Assignment: Your task is to find every line in the records that holds the string "weight" and copy it.

Data under study:

[Start of Attachment]

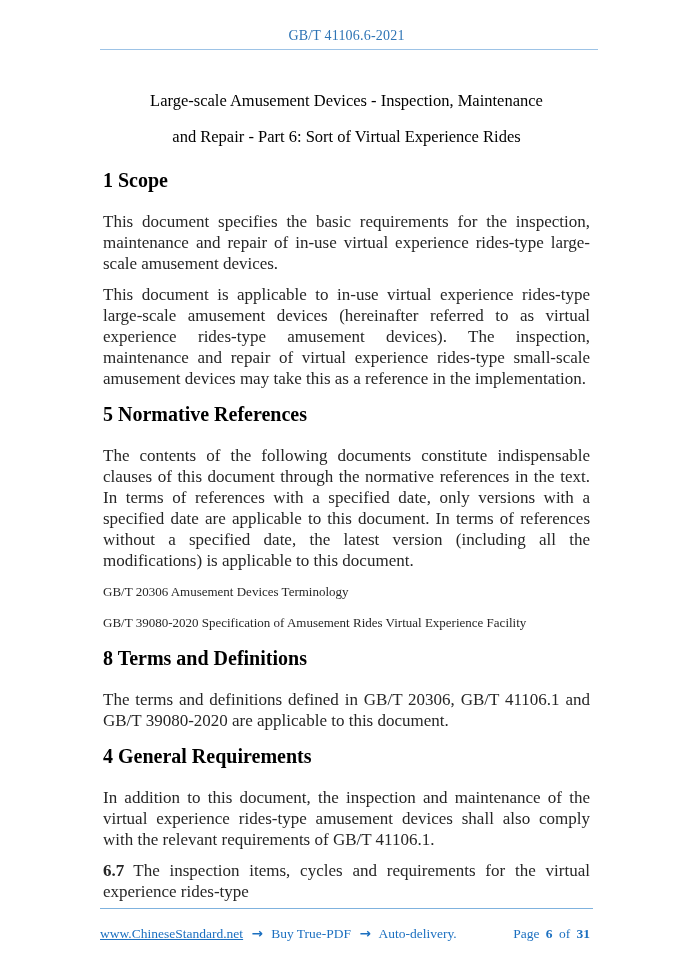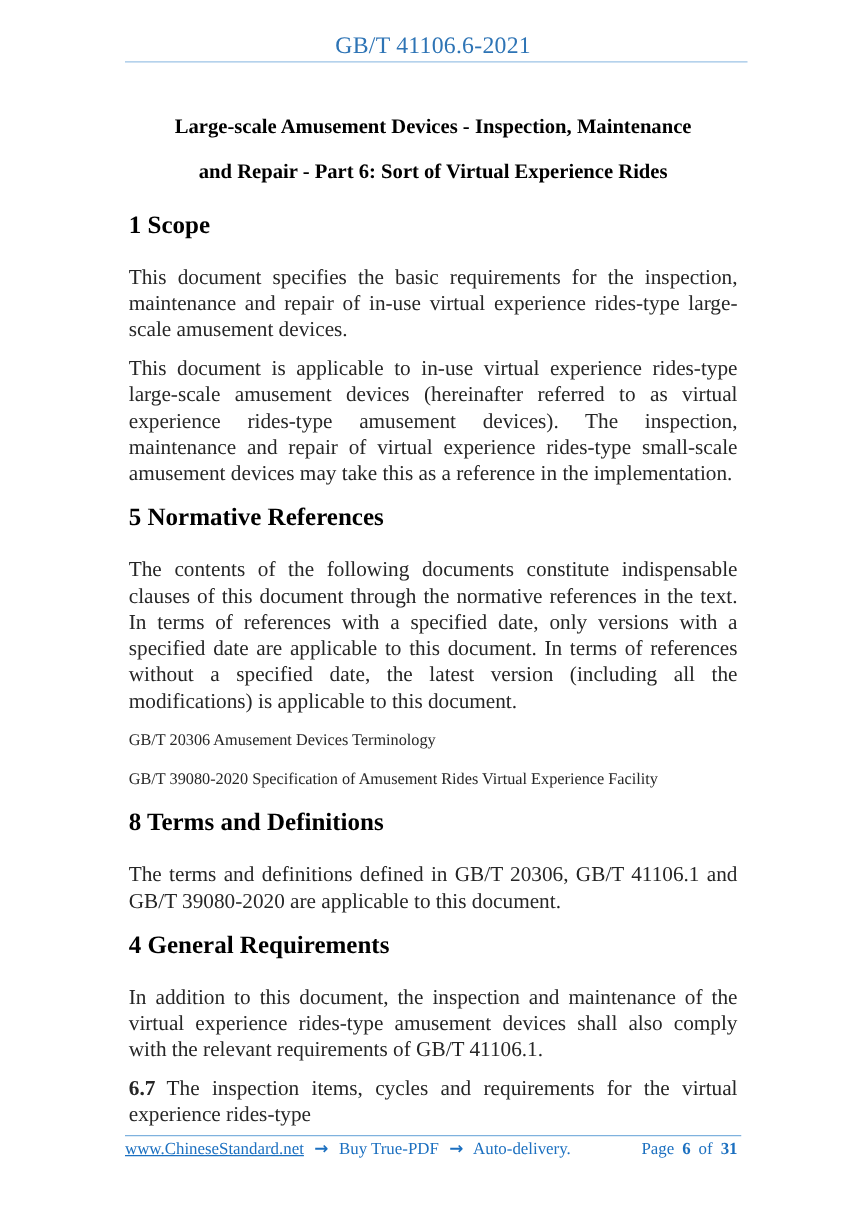--- a/index.html
+++ b/index.html
@@ -20,7 +20,7 @@
   }
   .header-code {
     color: #2e74b5;
-    font-size: 19px;
+    font-size: 14px;
     letter-spacing: 0.2px;
   }
   .header-rule {

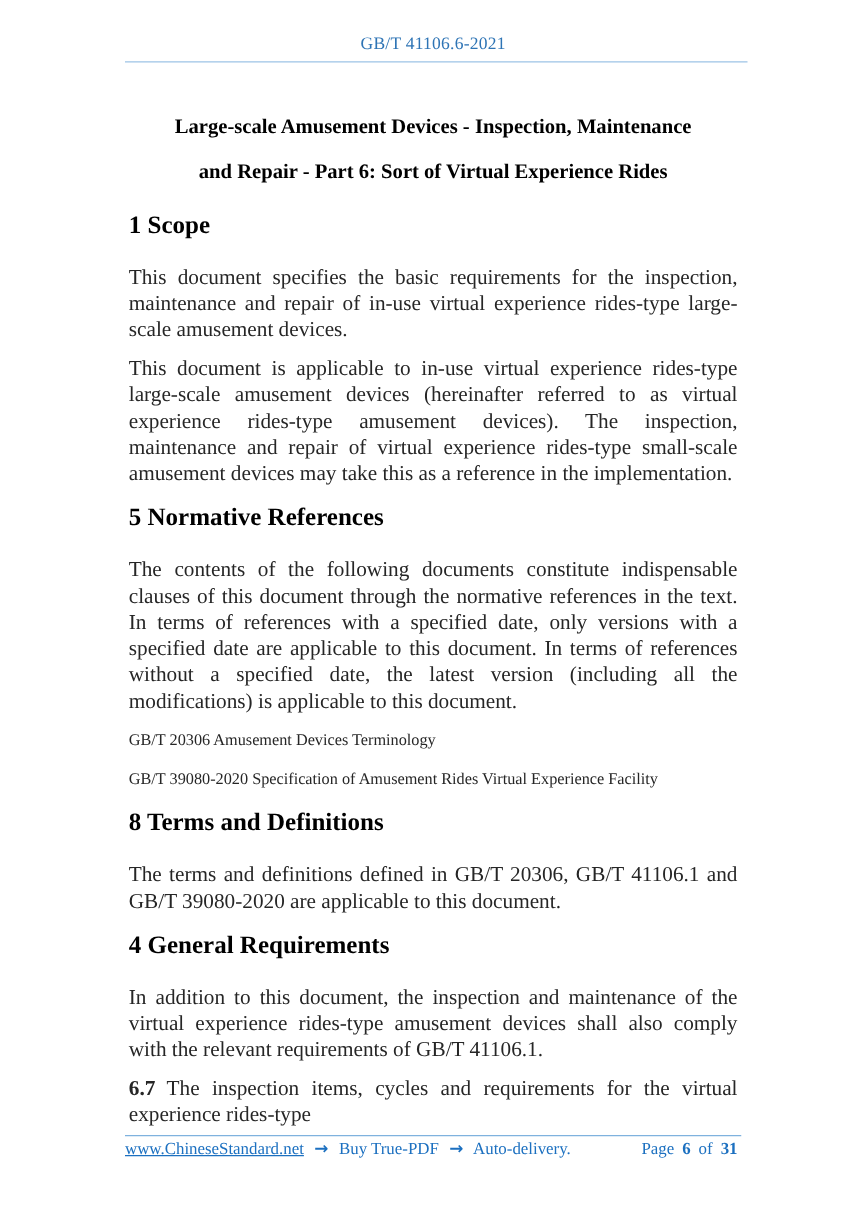--- a/index.html
+++ b/index.html
@@ -33,7 +33,7 @@
   .doc-title {
     margin-top: 34px;
     text-align: center;
-    font-weight: bold;
+    font-weight: normal;
     color: #000000;
     font-size: 16.5px;
     line-height: 36px;

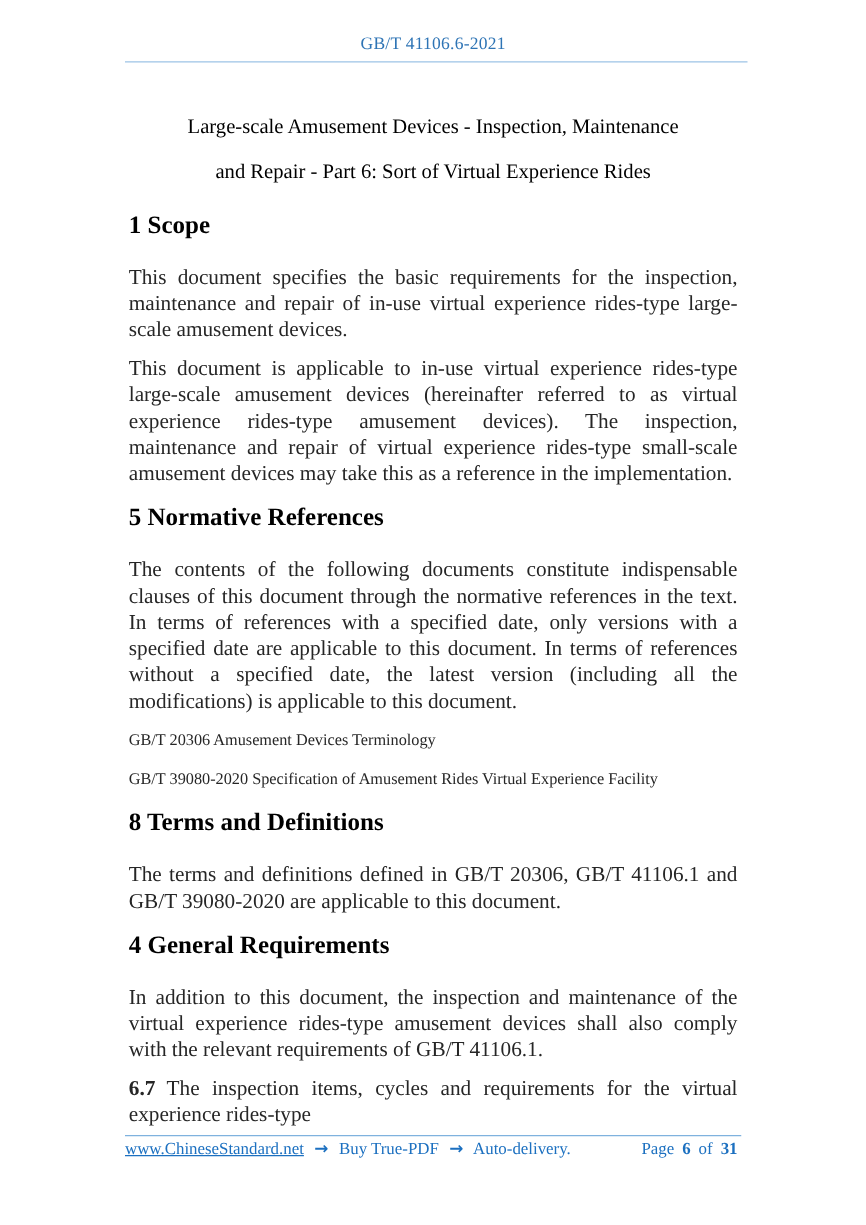--- a/index.html
+++ b/index.html
@@ -63,7 +63,7 @@
     position: absolute;
     top: 908px; left: 100px; right: 100px;
     border-top: 1px solid #7fb2de;
-    padding-top: 2px;
+    padding-top: 16px;
     display: flex;
     justify-content: space-between;
     align-items: baseline;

[End of Attachment]

Answer to this task:
-    font-weight: bold;
+    font-weight: normal;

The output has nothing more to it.